TASK STATEMENT | What you write should be the line containing "May 2014: 0 -> none" followed by every line after it to the end of the listing, exactly as given, and nothing more.

RECORDS PROVIDED |
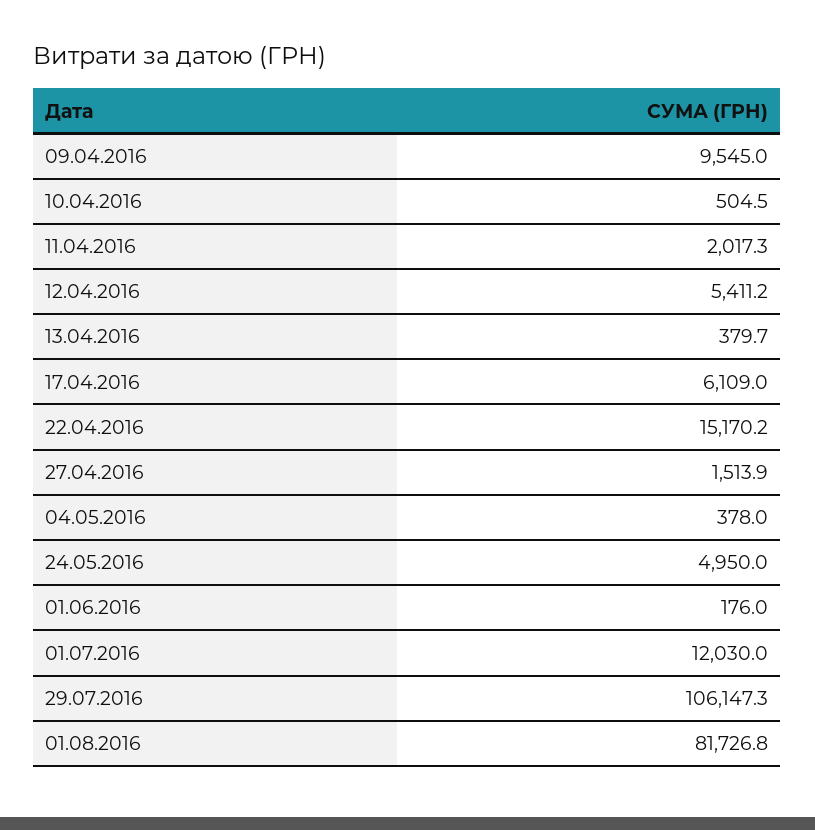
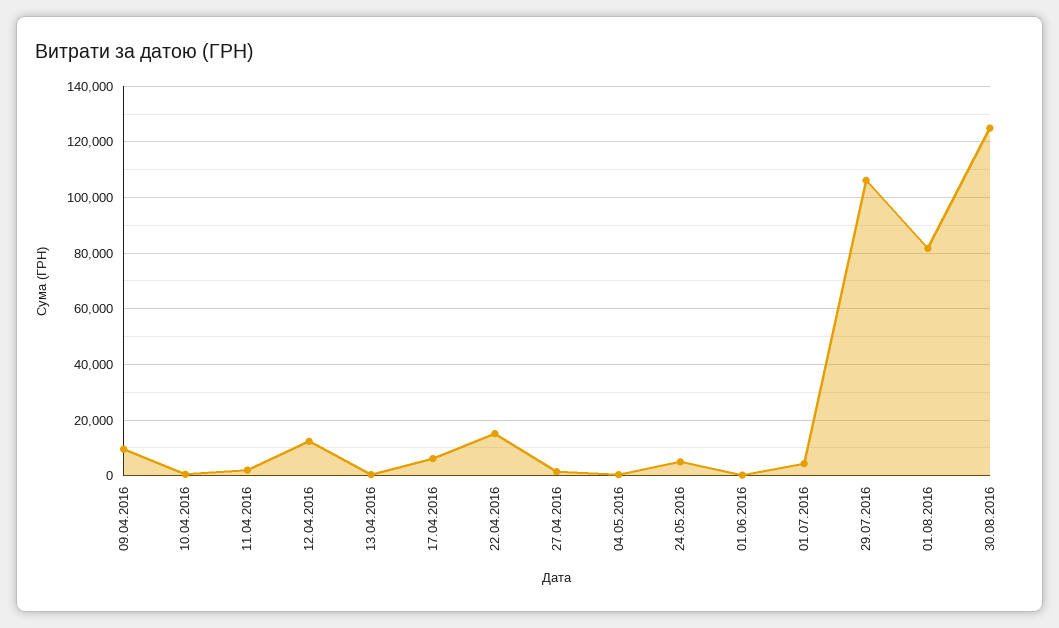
12.04.2016: 5411.2 -> 12500
01.07.2016: 12030 -> 5000
30.08.2016: none -> 125000

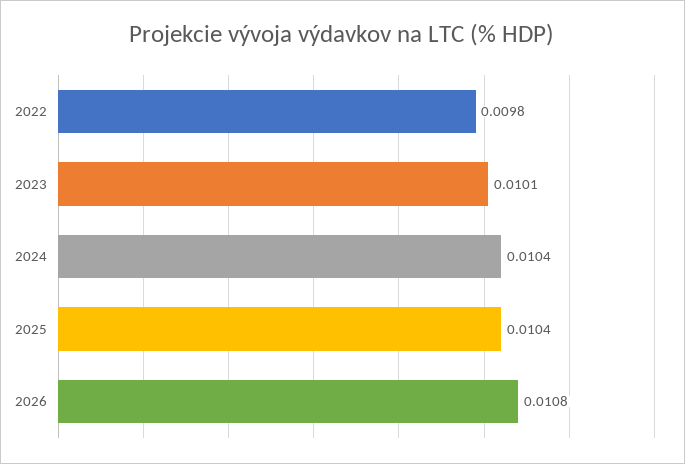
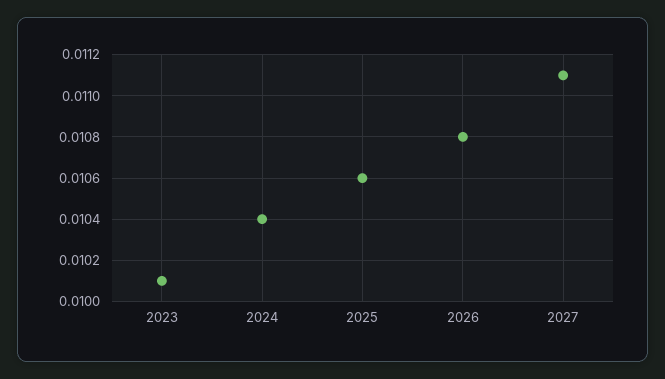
2022: 0.0098 -> none
2025: 0.0104 -> 0.0106
2027: none -> 0.0111

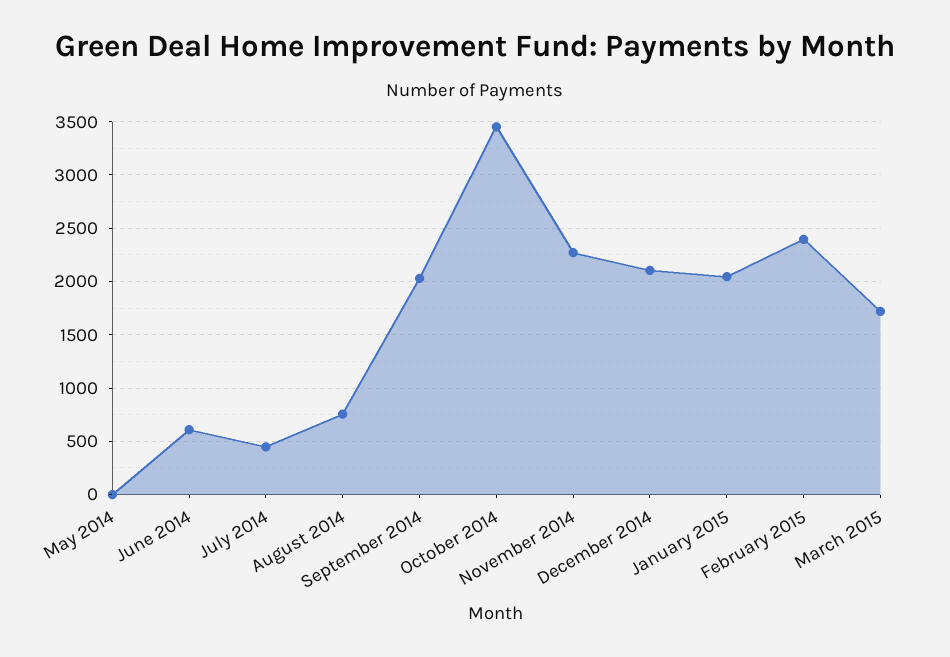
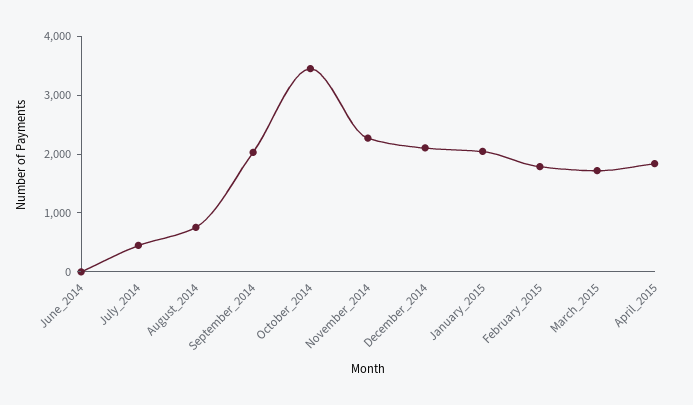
May 2014: 0 -> none
June 2014: 600 -> 0
February 2015: 2400 -> 1800
April_2015: none -> 1800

OUTPUT FOR THIS TASK |
May 2014: 0 -> none
June 2014: 600 -> 0
February 2015: 2400 -> 1800
April_2015: none -> 1800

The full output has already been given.